(Bloomberg) -- The Biden administration asked the US Supreme Court to block a Texas law that would let the state arrest and deport people who enter the country illegally, adding another politically charged case to the court’s election year calendar.

The filing comes two days after a federal appeals court decision that would let the measure take effect. Justice Samuel Alito immediately paused that ruling until March 13 while the Supreme Court decides how to handle the matter.

The Biden administration says the law usurps federal authority. The law would mean “profoundly altering the status quo that has existed between the United States and the states in the context of immigration for almost 150 years,” Solicitor General Elizabeth Prelogar, the administration’s top courtroom lawyer, said in a court filing.

Overriding this longstanding precedent is exactly what Texas hopes to do through the litigation, which is one of many border security cases the state is pursing that threaten to undermine the balance of power between the federal government and states at the border. Immigration is a hot-button issue in the 2024 presidential campaign.

The law, called Senate Bill 4, grants state officials the power to arrest, detain, and remove from the country individuals who don’t have the right to be in the US. The law closely resembles an Arizona statute that the Supreme Court mostly struck down 12 years ago.
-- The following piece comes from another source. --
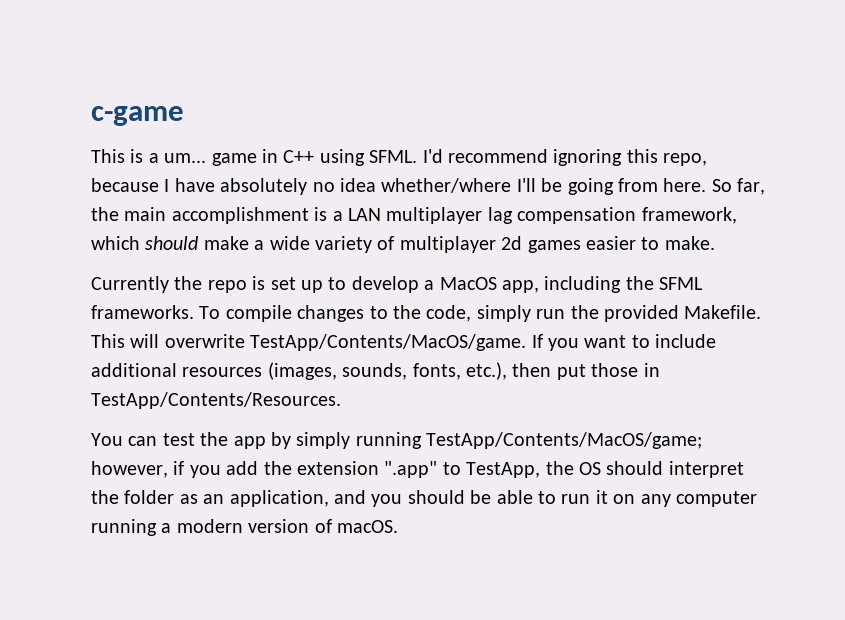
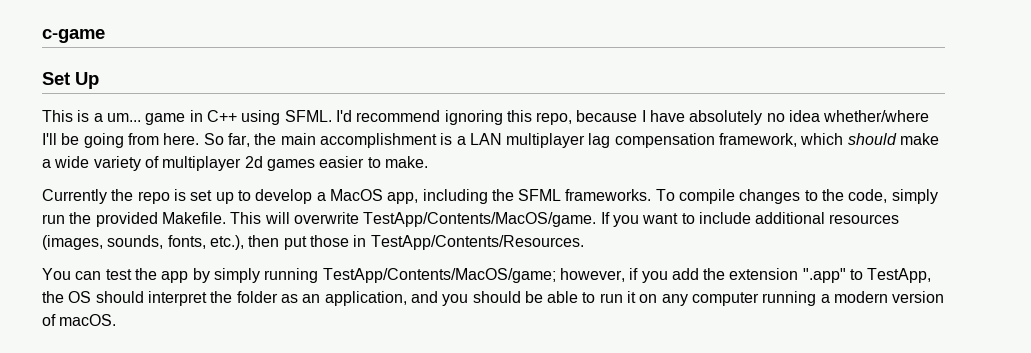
(184, 116) none -> [42,72,99,89] // Set Up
The federal government cited that case in its Monday filing with the Supreme Court, writing that the Texas law is “flatly inconsistent” with more than a century of court precedent and would undermine the country’s ability to speak “with one voice” in issues related to foreign affairs.

The law “would create chaos in the United States’ efforts to administer federal immigration law,” Prelogar said.

Texas argues that the Biden administration has failed to address the influx of migrants at the US-Mexico border, so the state should be able to take action.

“If the federal government is not going to protect our country, then the states have a right to step up and protect the citizens,” Texas Attorney General Ken Paxton said in a February interview with Bloomberg News.

Alito is the justice assigned to handle emergency matters from the 5th US Circuit Court of Appeals. 

The Supreme Court case is United States v. Texas, 23A814.

 

(Updates with Alito entering administrative stay in second paragraph.)